● **DATA FOR REVIEW**:
========================================
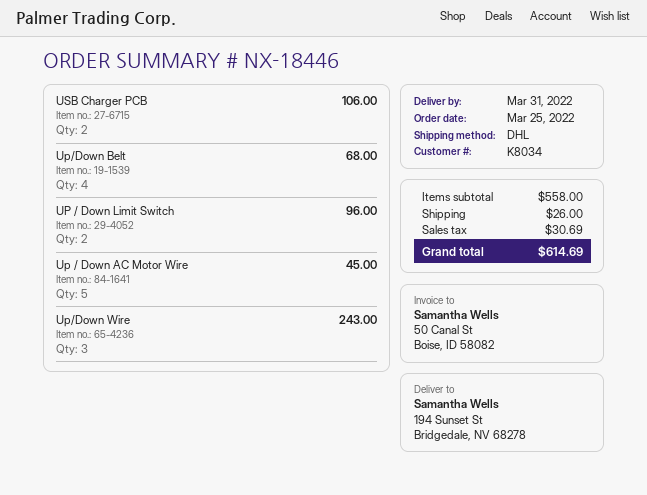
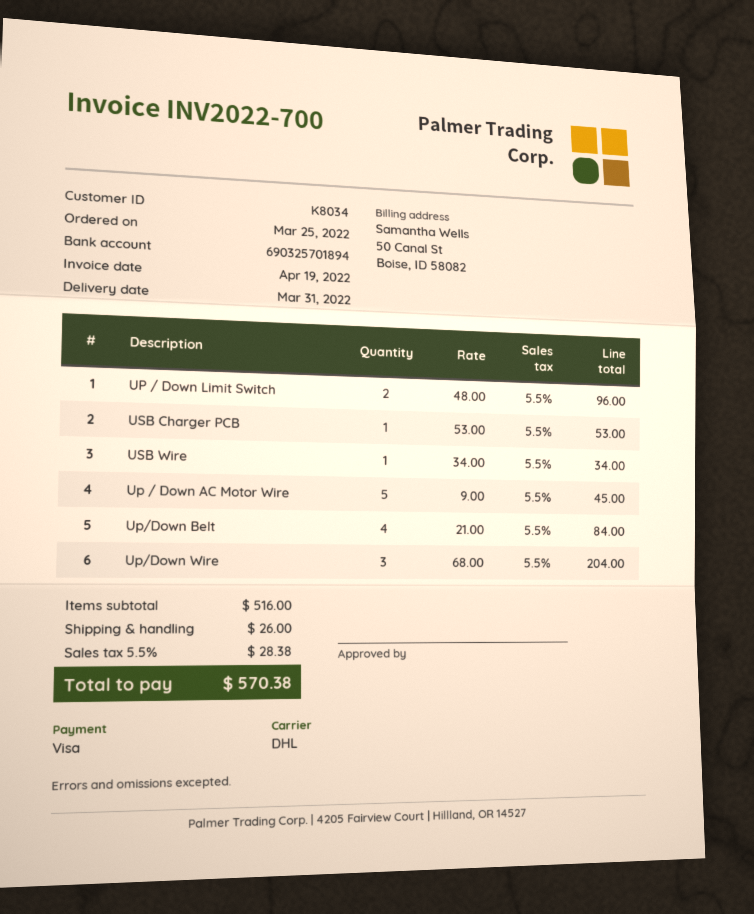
USB Charger PCB: 2 for 106.00 -> 1 for 53.00
Up/Down Belt: 4 for 68.00 -> 4 for 84.00
Up/Down Wire: 3 for 243.00 -> 3 for 204.00
USB Wire: none -> 1 for 34.00
subtotal: 558.00 -> 516.00
tax: 30.69 -> 28.38
total: 614.69 -> 570.38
========================================
● **WORK REQUEST**: A faithful copy of the data above is wanted, with every image left out.

● **SOLVED EXERCISE**:
USB Charger PCB: 2 for 106.00 -> 1 for 53.00
Up/Down Belt: 4 for 68.00 -> 4 for 84.00
Up/Down Wire: 3 for 243.00 -> 3 for 204.00
USB Wire: none -> 1 for 34.00
subtotal: 558.00 -> 516.00
tax: 30.69 -> 28.38
total: 614.69 -> 570.38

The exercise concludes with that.